El término poliamordel incomprensible poli (“muchos”) y el latín aprecio, se utiliza para describir relaciones afectivas no monógamas en las que dos, tres o más personas se vinculan amorosa o románticamente con el consentimiento y conocimiento de todos los involucrados.
Más que una ejercicio, el poliamor se considera una filosofía relacional basada en la transparenciala ética y el respeto.
A diferencia de la infidelidad o las relaciones secretas, el poliamor se define por la honestidad y la comunicación constante. Sus practicantes rechazan la idea de que la exclusividad sexual o emocional sea requisito para construir vínculos profundos y duraderos.
En este sentido, el poliamor no se centra en la cantidad de parejassino en la calidad de las relacioneslos acuerdos y la soltura de cada persona para atreverse cómo cortejar.
Las formas del poliamor

Existen diferentes formas de poliamorcomo la polifidelidaddonde las relaciones se mantienen interiormente de un categoría cerrado; las relaciones jerárquicasque distinguen entre vínculos primarios y secundarios; y las redes relacionalesen las que cada persona mantiene conexiones de distinta intensidad.
En todos los casos, los pilares son la negociación de límitesla confianza y la comprensión mutua.

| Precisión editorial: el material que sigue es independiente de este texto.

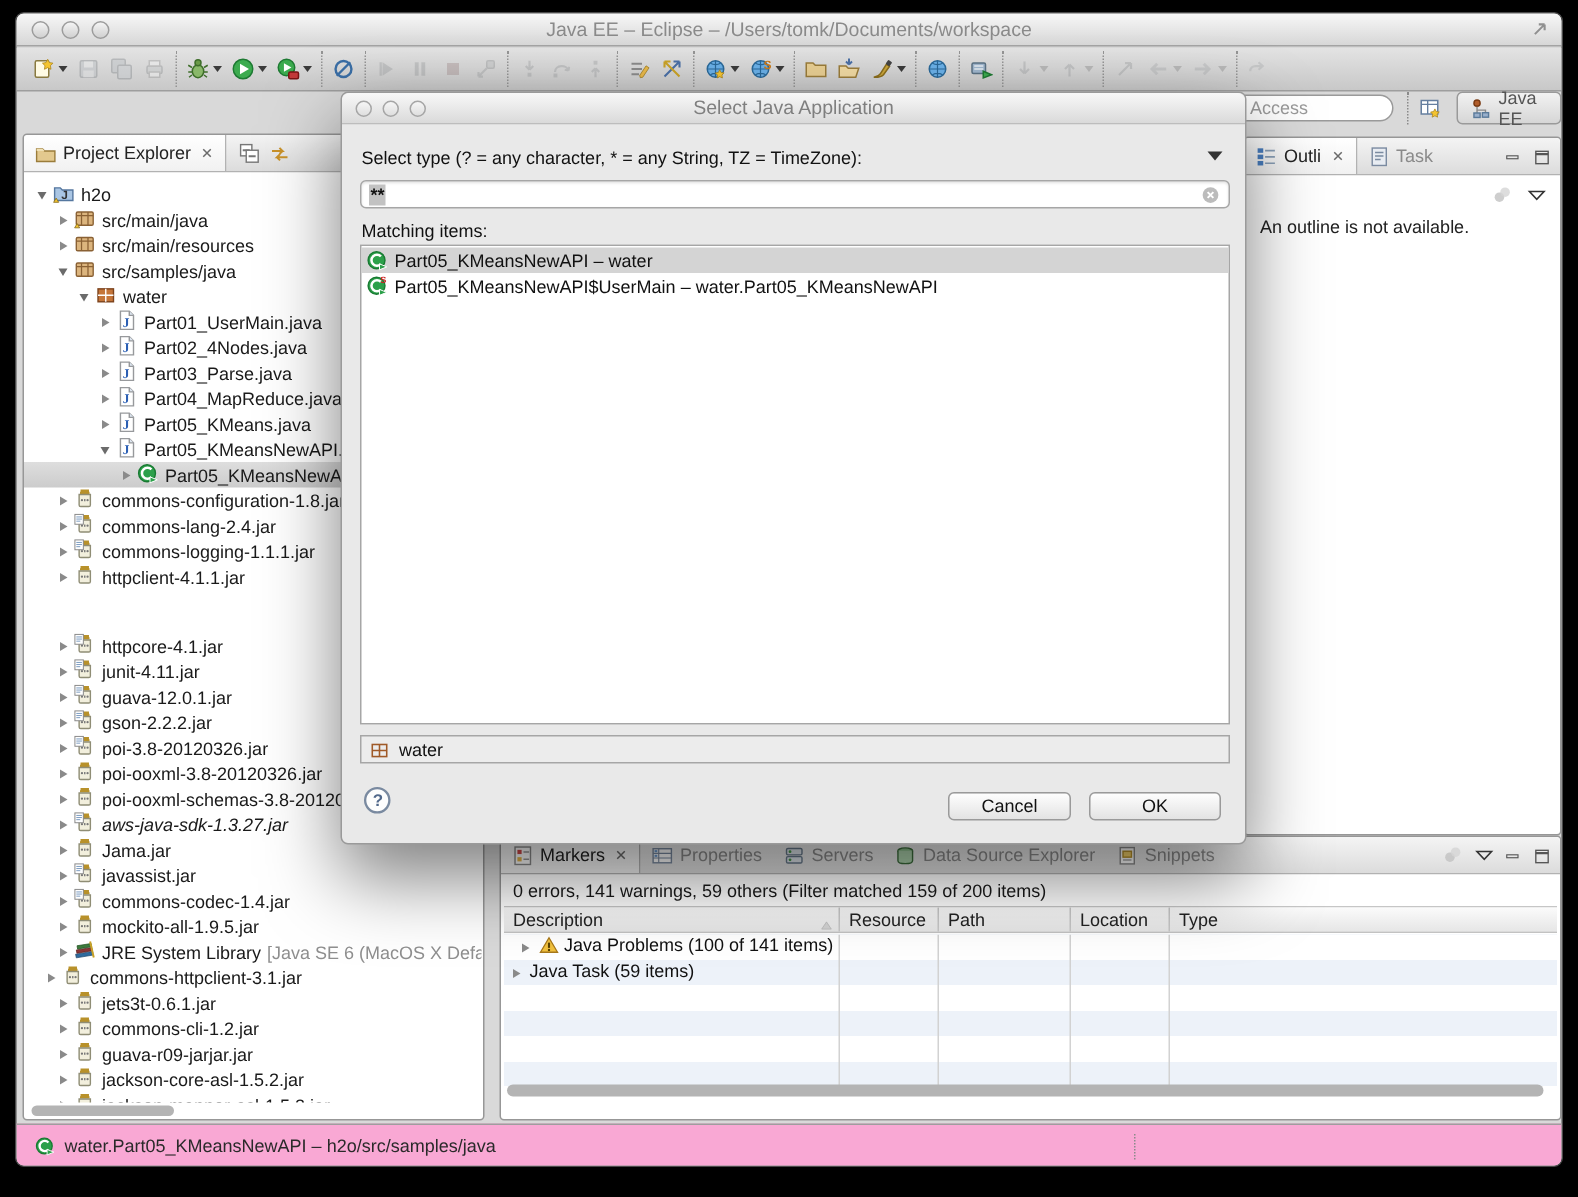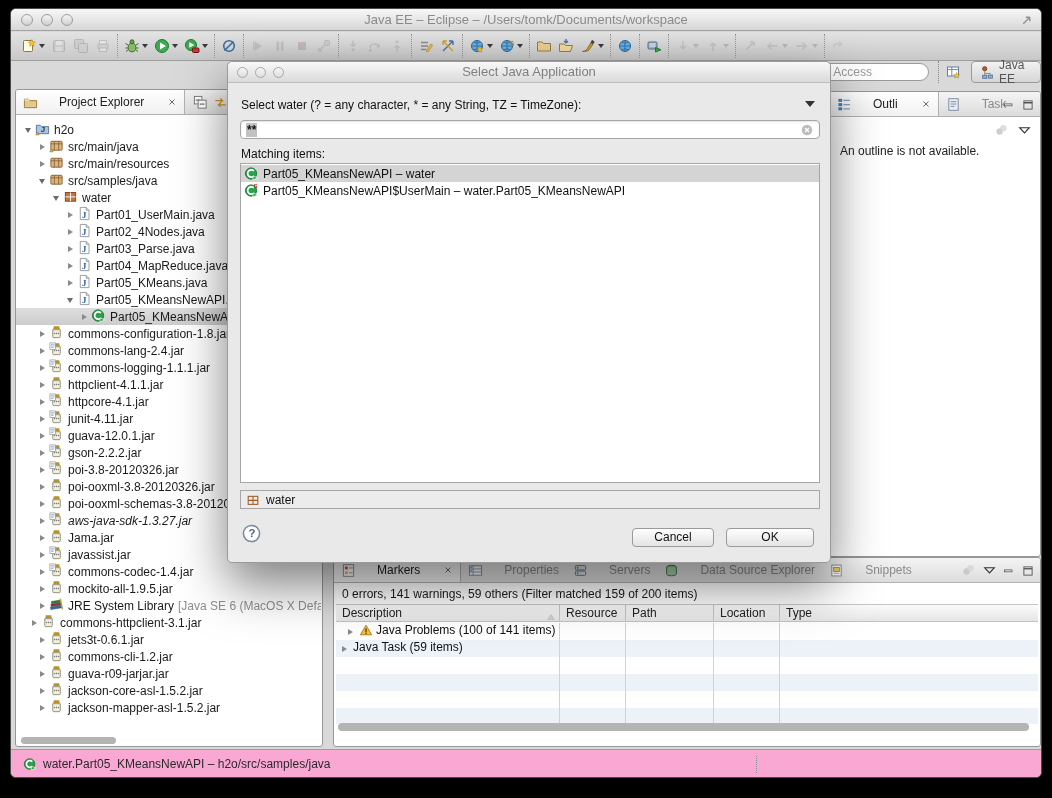--- a/index.html
+++ b/index.html
@@ -31,7 +31,7 @@
   
   .panel{position:absolute;background:#fff;border:1px solid #979797;border-radius:3px}
   .phdr{position:relative;height:25px;background:linear-gradient(#f4f4f4,#dcdcdc);border-bottom:1px solid #b2b2b2;border-radius:3px 3px 0 0;display:flex;align-items:stretch}
-  .tab{display:flex;align-items:center;gap:21px;padding:0 7px;font-size:12px;color:#8a8a8a}
+  .tab{display:flex;align-items:center;gap:4px;padding:0 7px;font-size:12px;color:#8a8a8a}
   .tab.active{background:linear-gradient(#ffffff,#f1f1f1);border-right:1px solid #b2b2b2;border-radius:3px 0 0 0;color:#222}
   .tabclose{margin-left:2px;display:inline-flex}
   .pbtns{display:flex;gap:5px;align-items:center;margin-left:8px}

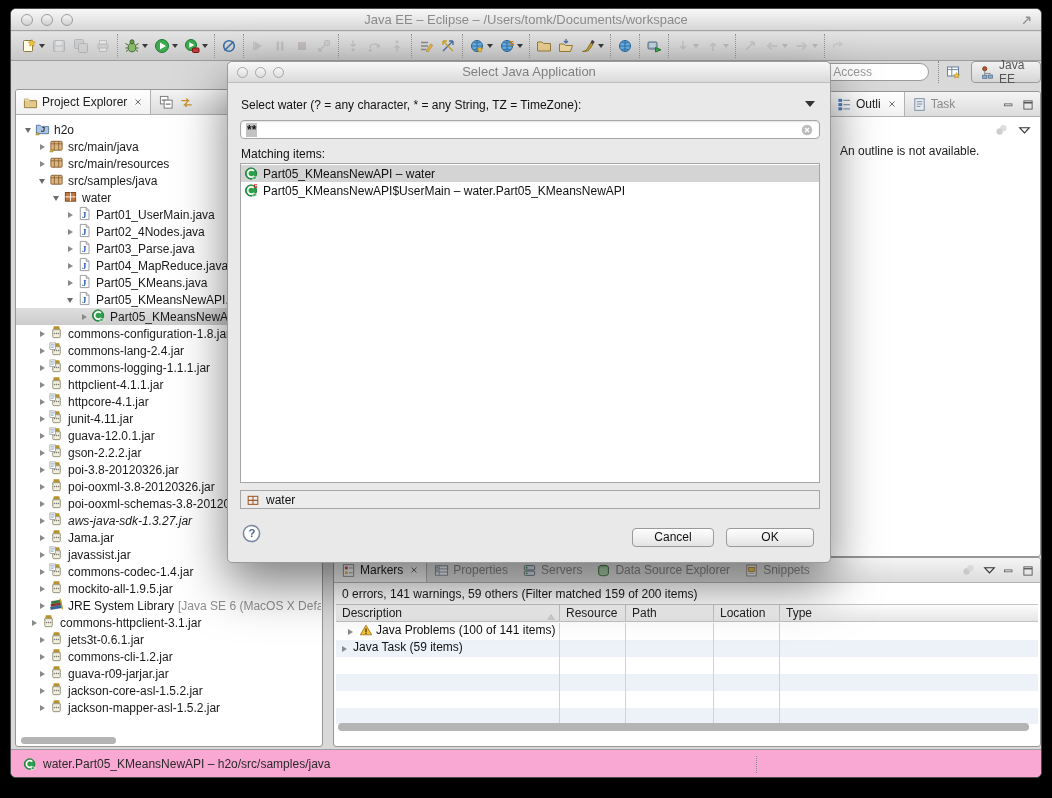--- a/index.html
+++ b/index.html
@@ -1172,7 +1172,7 @@
       </div>
       <div class="dtitletext">Select Java Application</div>
     </div>
-    <div class="dlabel">Select water (? = any character, * = any String, TZ = TimeZone):</div>
+    <div class="dlabel">Select type (? = any character, * = any String, TZ = TimeZone):</div>
     <span class="dmenu"></span>
     <div class="dinput">
       <span class="selval">**</span>

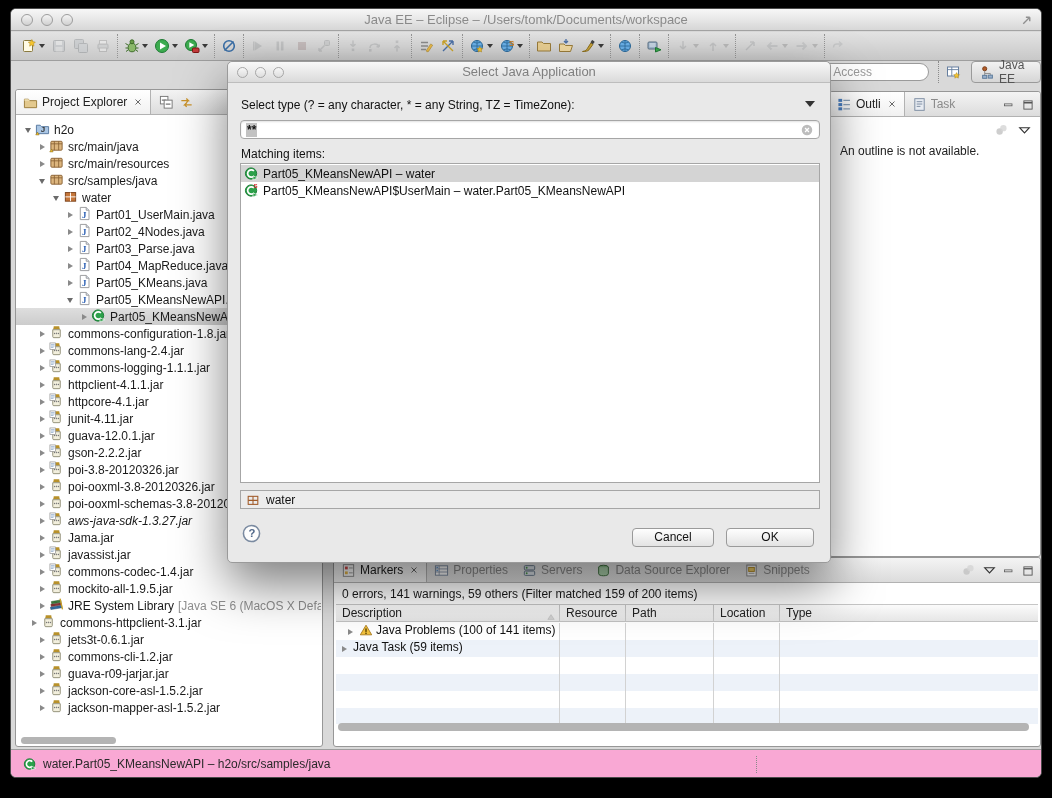--- a/index.html
+++ b/index.html
@@ -657,7 +657,7 @@
             </span></span>
           <span class="tlabel">httpclient-4.1.1.jar</span>
         </div>
-        <div class="trow" style="padding-left: 20px;">
+        <div class="trow" style="padding-left: 20px; margin-top: 29px;">
           <span class="disc closed">
             <i></i>
           </span>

Es popular confundir el poliamor con la poligamiapero son conceptos distintos. Mientras la poligamia suele estar ligada a normas culturales o religiosas y a relaciones jerárquicascomo en la poliginia, el poliamor parte de la igualdad entre sus miembros y del consentimiento redimido.
Siquiera equivale a las “relaciones abiertas“, ya que en el poliamor el vínculo emocional es tan importante como el sexual.
Los títulos centrales del poliamor incluyen la fidelidad entendida como honestidadel respeto por la autonomía, la comunicación continua y la compersiónuna emoción que describe la alegría al ver acertado a la pareja con otra persona. Estas relaciones requieren habilidades emocionales avanzadas para manejar los celos y construir confianza.
Aunque el poliamor desafía las normas tradicionalessus defensores lo ven como una expresión más amplia del aprecio humano: un maniquí que privilegia la solturala empatía y la conexión auténtica, recordando que la capacidad de cortejar no se agota en una sola persona.